* [Brief] Given the entries that follow, write out exactly the lines starting at the one containing "moved [48,372,437,494] ->" and ending at the one containing "[659,48,803,82] 6 days", both ends included, and only those.

:: Information given ::

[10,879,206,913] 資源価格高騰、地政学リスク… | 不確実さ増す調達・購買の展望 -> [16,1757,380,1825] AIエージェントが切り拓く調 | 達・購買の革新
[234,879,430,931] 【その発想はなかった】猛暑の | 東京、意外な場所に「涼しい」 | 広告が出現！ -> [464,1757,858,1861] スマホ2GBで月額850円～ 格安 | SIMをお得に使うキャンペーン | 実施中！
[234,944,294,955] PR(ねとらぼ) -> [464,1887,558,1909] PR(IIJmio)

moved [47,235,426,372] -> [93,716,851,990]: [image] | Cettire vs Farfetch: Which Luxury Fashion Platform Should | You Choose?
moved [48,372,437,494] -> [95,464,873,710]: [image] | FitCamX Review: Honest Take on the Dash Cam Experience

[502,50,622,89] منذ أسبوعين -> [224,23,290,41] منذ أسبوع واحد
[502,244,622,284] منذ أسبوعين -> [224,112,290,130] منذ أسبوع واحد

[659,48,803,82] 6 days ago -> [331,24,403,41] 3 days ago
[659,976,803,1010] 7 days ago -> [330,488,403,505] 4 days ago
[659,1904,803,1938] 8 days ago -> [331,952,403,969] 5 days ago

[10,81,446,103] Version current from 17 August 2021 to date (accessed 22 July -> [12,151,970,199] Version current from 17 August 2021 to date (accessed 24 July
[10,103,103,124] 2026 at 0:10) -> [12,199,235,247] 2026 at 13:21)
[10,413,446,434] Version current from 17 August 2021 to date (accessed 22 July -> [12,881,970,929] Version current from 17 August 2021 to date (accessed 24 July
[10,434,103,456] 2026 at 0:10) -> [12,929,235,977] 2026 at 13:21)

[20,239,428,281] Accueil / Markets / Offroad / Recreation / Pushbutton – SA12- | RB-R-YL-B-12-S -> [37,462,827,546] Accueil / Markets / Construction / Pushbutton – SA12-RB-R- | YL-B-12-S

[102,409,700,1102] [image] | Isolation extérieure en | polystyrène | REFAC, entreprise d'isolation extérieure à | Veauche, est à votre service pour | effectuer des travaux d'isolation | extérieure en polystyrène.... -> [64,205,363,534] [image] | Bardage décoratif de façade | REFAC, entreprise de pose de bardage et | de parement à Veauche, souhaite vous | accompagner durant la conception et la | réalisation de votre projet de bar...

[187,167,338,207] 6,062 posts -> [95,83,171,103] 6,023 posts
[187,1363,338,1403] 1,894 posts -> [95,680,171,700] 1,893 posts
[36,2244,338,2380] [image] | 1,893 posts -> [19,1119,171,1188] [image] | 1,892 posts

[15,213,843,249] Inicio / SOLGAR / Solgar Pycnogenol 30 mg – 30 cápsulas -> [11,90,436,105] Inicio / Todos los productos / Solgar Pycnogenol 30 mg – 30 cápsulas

:::

* [Expected answer]
moved [48,372,437,494] -> [95,464,873,710]: [image] | FitCamX Review: Honest Take on the Dash Cam Experience

[502,50,622,89] منذ أسبوعين -> [224,23,290,41] منذ أسبوع واحد
[502,244,622,284] منذ أسبوعين -> [224,112,290,130] منذ أسبوع واحد

[659,48,803,82] 6 days ago -> [331,24,403,41] 3 days ago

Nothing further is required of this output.